Ce n’est pas propre à la France, mais se déploie à l’international. Les États capitalistes du monde entier, confrontés à la colère croissante de la classe ouvrière, s’octroient toujours plus de pouvoirs dictatoriaux. Au Sri Lanka, où un soulèvement massif de la classe ouvrière a renversé le président Gotabhaya Rajapakse l’année dernière, l’État capitaliste prend la forme d’un régime d’urgence revendiquant des pouvoirs spéciaux pour interdire les grèves, interdire les manifestations et emprisonner les opposants politiques. L’année dernière, les démocrates et les républicains aux États-Unis ont uni leurs forces pour interdire une grève des cheminots et imposer un contrat qui avait été rejeté.
Tout au long de la lutte qui se développe en France, le Comité international de la Quatrième Internationale et sa section française, la Parti de l’égalité socialiste (PSE), ont appelé à la constitution de comités de base, indépendants des bureaucraties syndicales, pour organiser et coordonner la lutte contre Macron. Seuls de tels organes peuvent unifier les grèves et les protestations, défendre les travailleurs et les jeunes contre les attaques policières et briser le diktat sur la lutte de classe des organisations engagées dans le « dialogue social », c’est-à-dire la subordination des masses à l’État capitaliste.

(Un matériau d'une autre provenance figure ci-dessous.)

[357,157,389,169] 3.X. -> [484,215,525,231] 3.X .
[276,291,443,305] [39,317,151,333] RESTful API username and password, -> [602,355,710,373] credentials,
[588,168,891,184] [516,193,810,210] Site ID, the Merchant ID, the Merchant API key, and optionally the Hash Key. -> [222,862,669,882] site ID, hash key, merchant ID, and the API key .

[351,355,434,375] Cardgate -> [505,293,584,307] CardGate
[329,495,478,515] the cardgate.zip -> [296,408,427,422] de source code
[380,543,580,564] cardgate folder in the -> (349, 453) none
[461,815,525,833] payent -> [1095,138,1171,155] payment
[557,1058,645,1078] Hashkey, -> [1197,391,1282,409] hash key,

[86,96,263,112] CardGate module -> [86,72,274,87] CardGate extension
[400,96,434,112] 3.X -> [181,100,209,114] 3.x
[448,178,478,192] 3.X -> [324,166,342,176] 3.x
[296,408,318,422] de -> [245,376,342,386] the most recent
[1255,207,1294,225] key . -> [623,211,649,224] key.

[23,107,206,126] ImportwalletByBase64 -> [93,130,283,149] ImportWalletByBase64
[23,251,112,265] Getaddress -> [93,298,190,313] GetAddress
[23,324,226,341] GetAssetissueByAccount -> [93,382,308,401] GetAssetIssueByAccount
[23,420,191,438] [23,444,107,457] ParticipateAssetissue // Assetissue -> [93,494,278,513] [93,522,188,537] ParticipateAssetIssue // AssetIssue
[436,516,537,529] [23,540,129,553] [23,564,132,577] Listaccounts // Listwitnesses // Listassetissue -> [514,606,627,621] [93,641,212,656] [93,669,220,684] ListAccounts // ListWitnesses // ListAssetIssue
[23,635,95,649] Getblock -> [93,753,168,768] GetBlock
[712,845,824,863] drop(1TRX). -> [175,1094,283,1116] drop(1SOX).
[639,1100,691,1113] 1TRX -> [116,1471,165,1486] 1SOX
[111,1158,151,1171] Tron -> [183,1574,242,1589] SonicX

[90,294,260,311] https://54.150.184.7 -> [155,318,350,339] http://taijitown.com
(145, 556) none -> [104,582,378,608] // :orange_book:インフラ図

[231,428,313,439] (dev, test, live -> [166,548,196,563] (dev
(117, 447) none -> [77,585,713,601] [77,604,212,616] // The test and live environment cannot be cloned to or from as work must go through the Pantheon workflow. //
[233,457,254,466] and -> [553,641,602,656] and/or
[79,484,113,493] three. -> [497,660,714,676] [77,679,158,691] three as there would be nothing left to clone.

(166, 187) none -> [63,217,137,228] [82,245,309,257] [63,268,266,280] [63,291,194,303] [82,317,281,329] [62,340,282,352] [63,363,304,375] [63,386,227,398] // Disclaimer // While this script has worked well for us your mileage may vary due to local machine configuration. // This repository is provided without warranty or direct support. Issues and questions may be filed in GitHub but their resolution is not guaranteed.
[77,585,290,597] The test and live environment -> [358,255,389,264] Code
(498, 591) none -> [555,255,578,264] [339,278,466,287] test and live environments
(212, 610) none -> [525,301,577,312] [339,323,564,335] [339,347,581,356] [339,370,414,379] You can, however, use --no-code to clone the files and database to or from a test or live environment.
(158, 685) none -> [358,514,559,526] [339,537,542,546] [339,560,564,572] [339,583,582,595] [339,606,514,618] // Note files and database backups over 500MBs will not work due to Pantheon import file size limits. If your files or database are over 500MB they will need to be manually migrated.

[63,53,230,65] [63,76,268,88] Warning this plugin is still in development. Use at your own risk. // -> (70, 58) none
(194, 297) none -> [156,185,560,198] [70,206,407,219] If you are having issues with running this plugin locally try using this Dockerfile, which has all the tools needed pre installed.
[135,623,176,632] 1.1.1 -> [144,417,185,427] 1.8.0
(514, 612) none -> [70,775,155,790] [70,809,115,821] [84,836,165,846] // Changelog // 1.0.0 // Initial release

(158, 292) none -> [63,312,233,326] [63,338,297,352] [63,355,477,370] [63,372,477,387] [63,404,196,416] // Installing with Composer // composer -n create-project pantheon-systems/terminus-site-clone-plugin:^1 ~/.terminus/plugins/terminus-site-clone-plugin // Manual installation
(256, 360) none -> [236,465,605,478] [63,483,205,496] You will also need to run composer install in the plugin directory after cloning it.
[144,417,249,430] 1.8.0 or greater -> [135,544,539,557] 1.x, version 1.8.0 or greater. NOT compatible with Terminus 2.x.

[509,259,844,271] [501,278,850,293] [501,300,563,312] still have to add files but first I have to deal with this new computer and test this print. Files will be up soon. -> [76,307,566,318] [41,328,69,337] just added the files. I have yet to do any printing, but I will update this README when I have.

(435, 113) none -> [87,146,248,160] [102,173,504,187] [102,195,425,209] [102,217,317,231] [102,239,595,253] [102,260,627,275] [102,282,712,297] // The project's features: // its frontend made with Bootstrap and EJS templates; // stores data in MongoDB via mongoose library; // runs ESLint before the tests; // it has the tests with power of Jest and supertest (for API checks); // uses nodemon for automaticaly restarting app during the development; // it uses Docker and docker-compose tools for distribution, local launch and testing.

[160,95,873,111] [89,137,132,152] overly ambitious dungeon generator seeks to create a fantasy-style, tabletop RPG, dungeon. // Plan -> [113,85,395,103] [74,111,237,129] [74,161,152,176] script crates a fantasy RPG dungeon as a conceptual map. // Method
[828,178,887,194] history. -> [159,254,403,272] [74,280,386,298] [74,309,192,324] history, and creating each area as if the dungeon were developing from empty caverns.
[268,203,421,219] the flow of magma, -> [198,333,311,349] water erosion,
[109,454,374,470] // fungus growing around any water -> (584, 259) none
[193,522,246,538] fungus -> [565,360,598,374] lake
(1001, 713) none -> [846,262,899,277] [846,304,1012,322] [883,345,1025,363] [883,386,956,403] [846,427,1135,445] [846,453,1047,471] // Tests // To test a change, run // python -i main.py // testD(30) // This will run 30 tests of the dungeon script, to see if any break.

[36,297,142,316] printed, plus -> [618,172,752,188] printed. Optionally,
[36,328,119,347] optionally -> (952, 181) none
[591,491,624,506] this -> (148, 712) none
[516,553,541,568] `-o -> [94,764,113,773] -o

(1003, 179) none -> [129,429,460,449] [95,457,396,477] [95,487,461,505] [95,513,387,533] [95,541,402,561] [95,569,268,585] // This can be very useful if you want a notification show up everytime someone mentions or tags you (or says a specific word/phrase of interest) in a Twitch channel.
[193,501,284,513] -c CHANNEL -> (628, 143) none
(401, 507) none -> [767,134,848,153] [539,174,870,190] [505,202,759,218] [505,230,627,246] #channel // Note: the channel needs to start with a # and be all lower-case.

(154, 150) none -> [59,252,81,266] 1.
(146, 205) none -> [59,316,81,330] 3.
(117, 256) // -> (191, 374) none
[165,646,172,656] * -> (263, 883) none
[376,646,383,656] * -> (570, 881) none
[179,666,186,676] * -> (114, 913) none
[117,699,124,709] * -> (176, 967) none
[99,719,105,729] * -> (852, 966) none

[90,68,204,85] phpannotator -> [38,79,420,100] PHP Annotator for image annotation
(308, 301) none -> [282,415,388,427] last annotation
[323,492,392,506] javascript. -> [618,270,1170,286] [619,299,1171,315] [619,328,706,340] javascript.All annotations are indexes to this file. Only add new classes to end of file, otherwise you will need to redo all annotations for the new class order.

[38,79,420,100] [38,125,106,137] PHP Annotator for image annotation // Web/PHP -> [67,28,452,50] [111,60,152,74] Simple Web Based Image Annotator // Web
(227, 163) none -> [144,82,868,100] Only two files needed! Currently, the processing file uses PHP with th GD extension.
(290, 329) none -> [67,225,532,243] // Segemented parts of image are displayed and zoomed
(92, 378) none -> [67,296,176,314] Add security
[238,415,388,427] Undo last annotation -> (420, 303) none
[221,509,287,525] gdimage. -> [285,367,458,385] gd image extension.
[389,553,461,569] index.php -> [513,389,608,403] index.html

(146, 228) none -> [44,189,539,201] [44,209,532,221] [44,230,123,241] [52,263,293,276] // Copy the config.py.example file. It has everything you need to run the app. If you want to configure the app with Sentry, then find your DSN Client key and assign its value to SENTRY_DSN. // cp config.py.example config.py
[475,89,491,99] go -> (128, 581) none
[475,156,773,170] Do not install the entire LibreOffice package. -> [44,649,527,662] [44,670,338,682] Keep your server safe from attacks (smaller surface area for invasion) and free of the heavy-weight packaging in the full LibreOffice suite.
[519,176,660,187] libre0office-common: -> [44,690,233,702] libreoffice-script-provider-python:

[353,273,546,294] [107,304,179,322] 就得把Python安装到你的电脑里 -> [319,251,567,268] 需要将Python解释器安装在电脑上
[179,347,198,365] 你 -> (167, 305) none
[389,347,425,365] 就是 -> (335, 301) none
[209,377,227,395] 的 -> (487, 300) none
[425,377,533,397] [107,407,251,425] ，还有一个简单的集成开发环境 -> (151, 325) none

En même temps, le développement des organisations ouvrières dans chaque usine, lieu de travail et quartier est la base pour établir la base d’une nouvelle forme de pouvoir – non pas l’État capitaliste et ses corps d’hommes armés, mais un État ouvrier.
Pour jouer ce rôle, cependant, la classe ouvrière doit être saturée de la conscience que sa tâche n’est pas de trouver une voie parlementaire, mais de prendre le pouvoir et de construire une société socialiste. Elle doit entrer dans la lutte des classes consciente du fait qu’elle continue la lutte historique et internationale initiée, il y a plus de 150 ans, par les combattants héroïques de la Commune.